Haredim protest in Beit Shemesh against arrests of yeshiva students

Students arrested for failing to report for military duty; members of extremist Haredi factions took to the streets Sunday.

Haredi protest arrest of yeshiva student 370 (photo credit: Yisrael Cohen/Kikar HaShabbat)
Haredi protest arrest of yeshiva student 370
(photo credit: Yisrael Cohen/Kikar HaShabbat)
Haredi extremists protested violently in Beit Shemesh on Sunday against the ongoing detention of a yeshiva student for failing to report for military duty and the arrest of a second haredi man for the same reason.
It emerged on Sunday that Mordechai Kennig, aged 18 and a resident of Neveh Ya’acov in Jerusalem, was arrested last Wednesday and detained at the IDF’s Prison 6, near Atlit, south of Haifa.
Kennig is a yeshiva student in Kfar Hassidim near Haifa and adheres to the rulings of hard-line haredi leader Rabbi Shmuel Auerbach, who has instructed yeshiva students not to present themselves to IDF enlistment offices when called by the army.
The IDF Spokesman’s Office would not confirm Kennig’s arrest.
On December 1 a yeshiva student named Moshe Elashvilli was arrested in Kiryat Malachi for failing to present himself at an IDF enlistment office.
In response to the continued detention of Elashvilli, and possibly to the news of Kennig’s arrest, members of extremist haredi factions resident in Beit Shemesh took to the streets Sunday afternoon to protest.
Several hundred haredi residents attempted to block the main Nahar Hayarden road in Ramat Beit Shemesh Bet.
Police arrived swiftly at the scene to disperse the protesters, but the confrontation became violent and four haredim were arrested for attacking policemen and disturbing the peace, the police announced.
“This is clearly a continuation of the tensions within the haredi community over service in the IDF,” said police spokesman Micky Rosenfeld. “Police are prepared in all haredi neighborhoods to prevent future disturbances.”
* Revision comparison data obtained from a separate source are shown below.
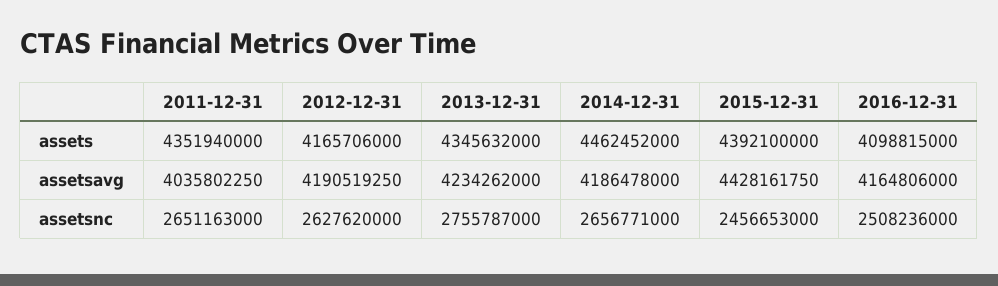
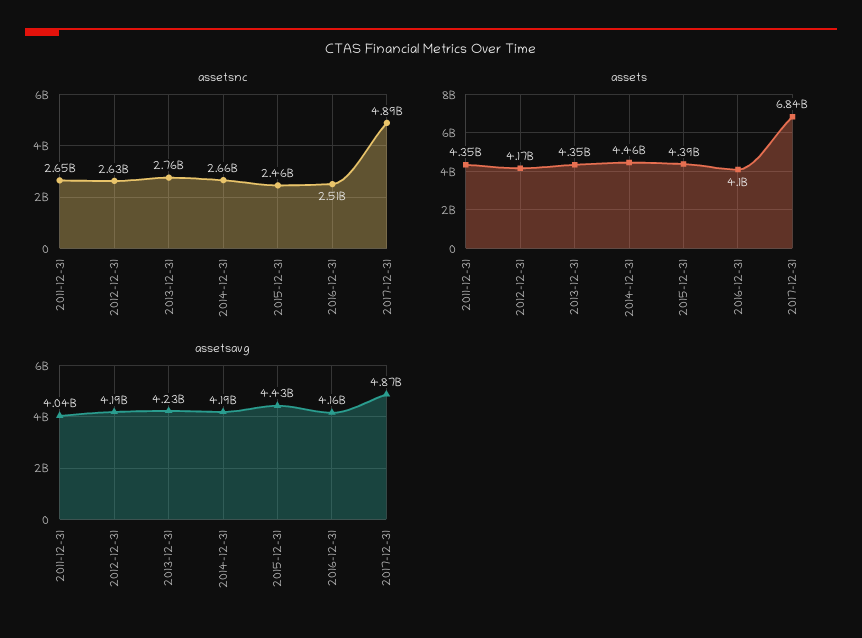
assetsnc, 2017-12-31: none -> 4890000000
assets, 2017-12-31: none -> 6840000000
assetsavg, 2017-12-31: none -> 4870000000

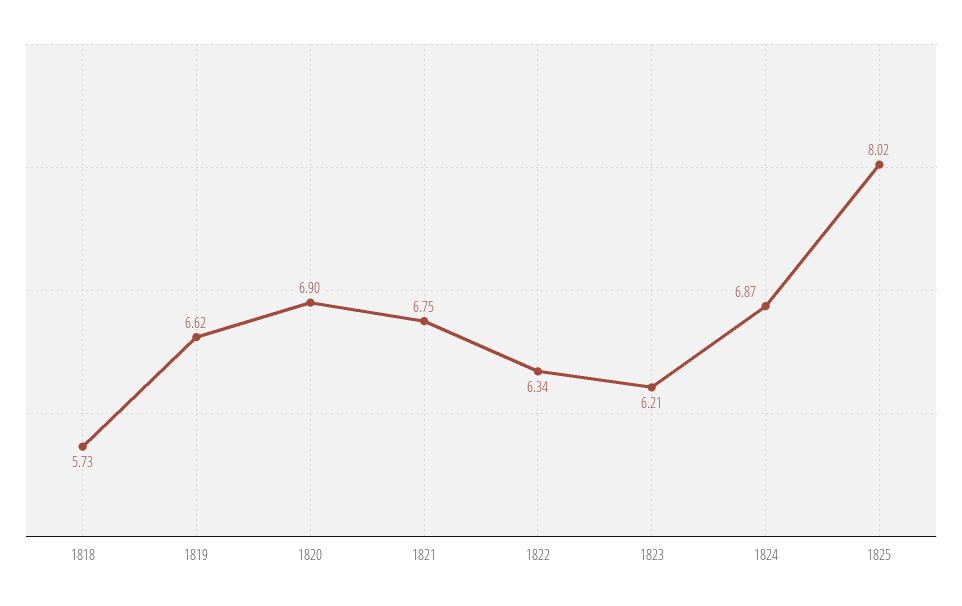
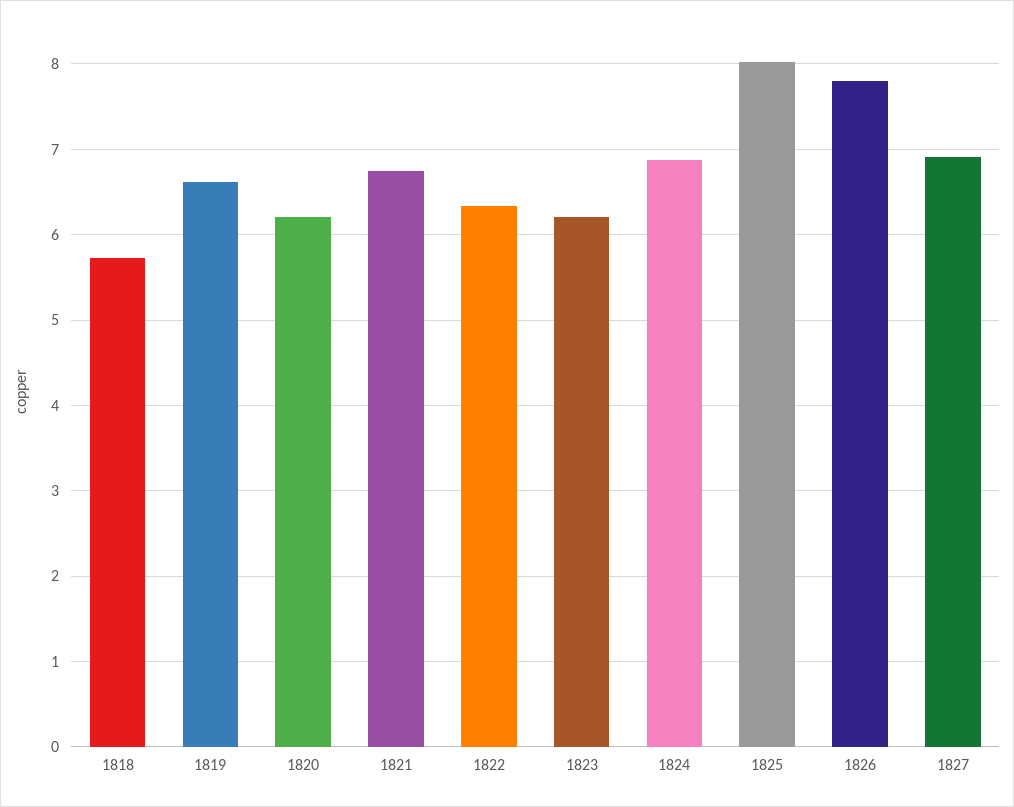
1820: 6.9 -> 6.2
1826: none -> 7.8
1827: none -> 6.9

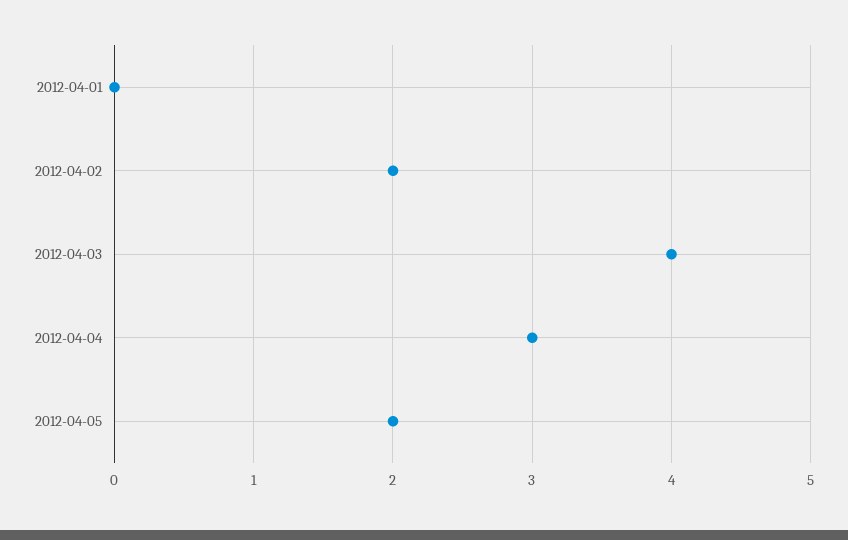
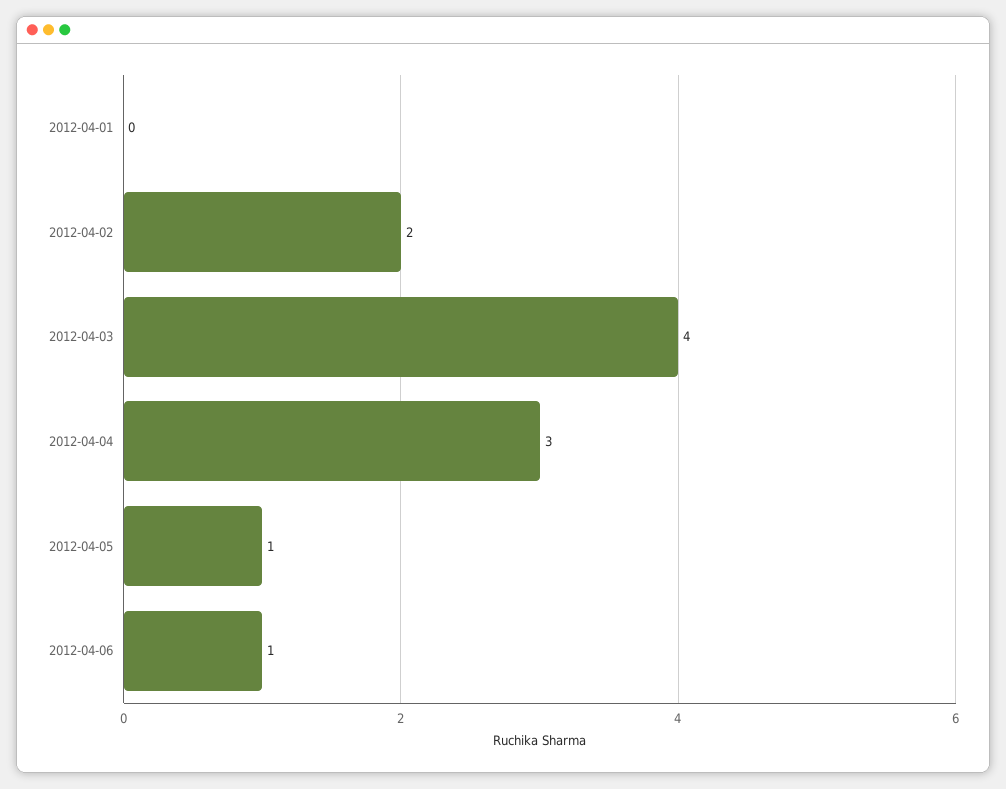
2012-04-05: 2 -> 1
2012-04-06: none -> 1

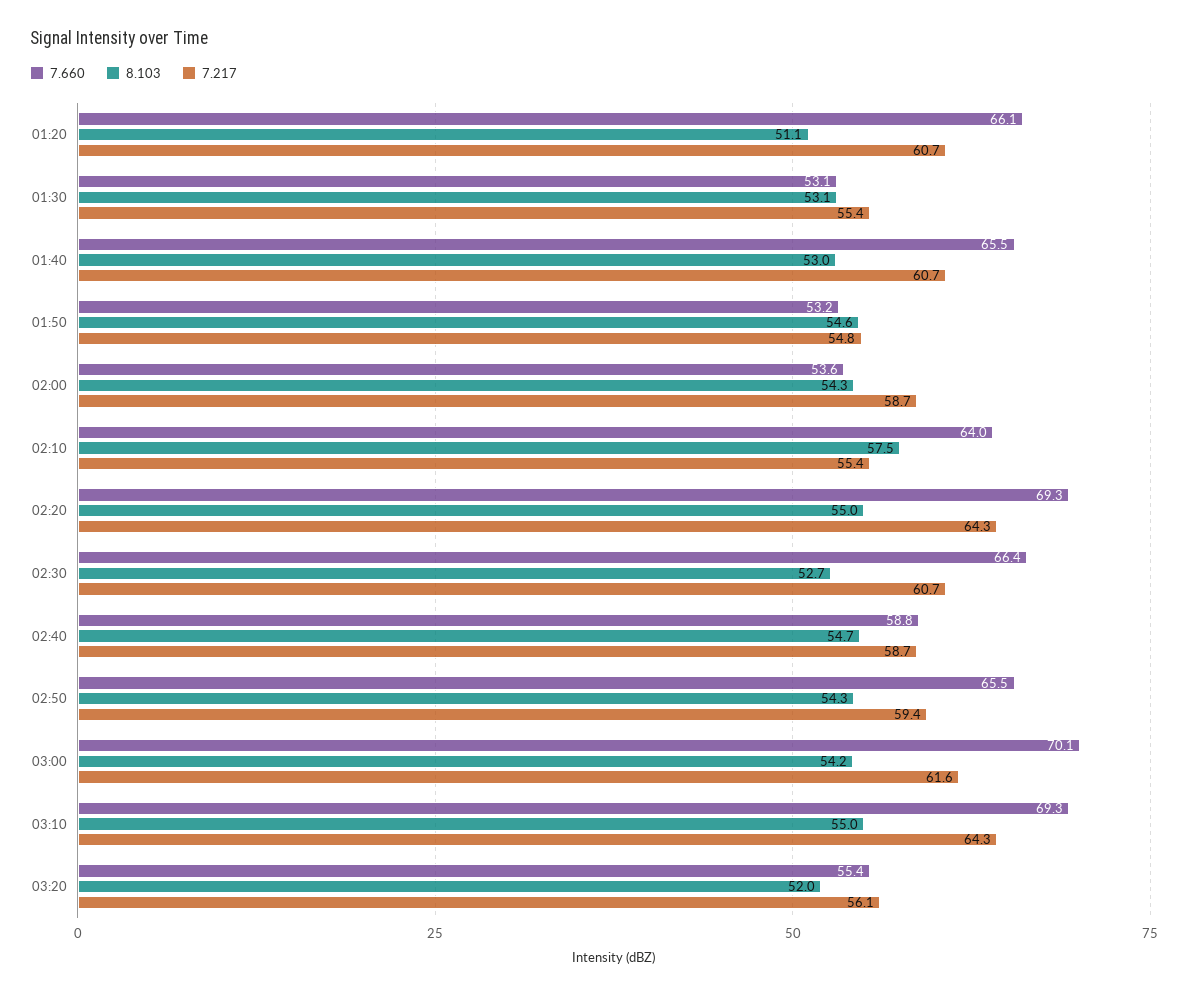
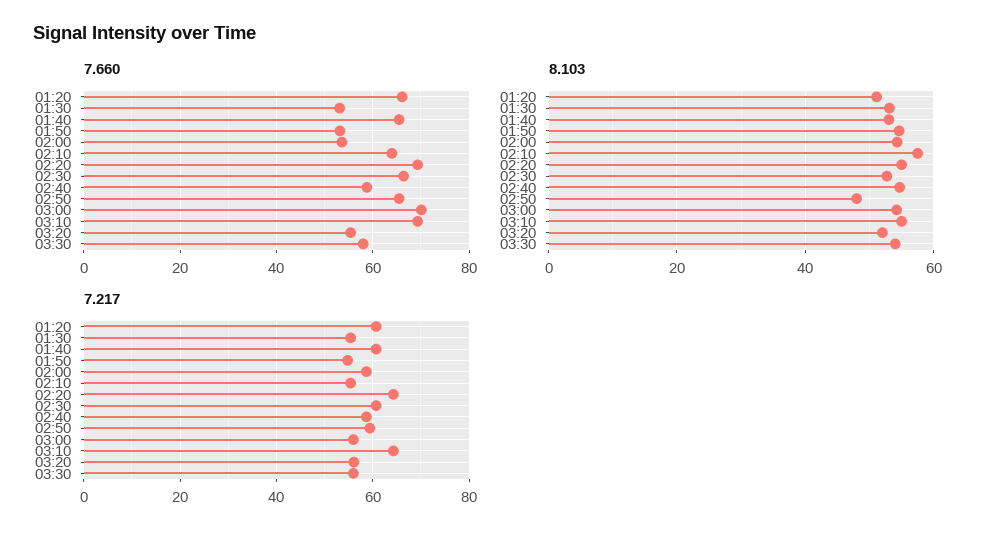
8.103, 02:50: 54.3 -> 48
7.217, 03:00: 61.6 -> 56
7.660, 03:30: none -> 58
8.103, 03:30: none -> 54
7.217, 03:30: none -> 56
The majority of haredi yeshiva students currently report to IDF enlistment offices when instructed to do so but do not sign any documents.
As a result, several hundred haredi men have received enlistment dates over the past year but the Defense Ministry has so far canceled all of them because of pending government legislation on the matter.
However, a small but hardline grouping of the mainstream non-hassidic haredi community, known as the Jerusalem faction and led by Rabbi Auerbach, has instructed yeshiva students not to even report to IDF enlistment offices when called to do so.
It is the refusal to present themselves to the IDF for preliminary processing that has led the military police to arrest the two yeshiva students currently detained at Prison 6.
There are in all likelihood dozens if not hundreds of yeshiva students connected to the Jerusalem faction or who adhere to Auerbach’s rulings who have refused to go to the enlistment offices when called.
Although the haredi media reported last week that the arrest last Sunday of Elashvilli was the first for refusing to report to the IDF, The Jerusalem Post understands that there have been several such arrests over the last six months.
As with Elashvilli, those yeshiva students who are detained are imprisoned by the army for several days.
Most of them subsequently consent to preliminary processing by the IDF, although some have continued to refuse and have been sent back to prison before ultimately agreeing to the first stage of the enlistment process.
It is unclear why arrests conducted earlier this year did not lead to the kind of protests being conducted by the hard-line haredi factions.
Yishaiyahu Wein, a senior figure in the Jerusalem faction, said that the arrest of the two haredi yeshiva students proved that “no power in the world will succeed in breaking the Torah World.”
“We have survived persecution for thousands of years. Sadly, this time the persecutors are our own brothers and flesh and part of the Jewish people, but we will overcome them as well,” said Wein.
He explained Auerbach’s position on the issue, saying that the rabbi and his faction “do not recognize any power as able to determine what yeshiva students should do other than their rabbis.”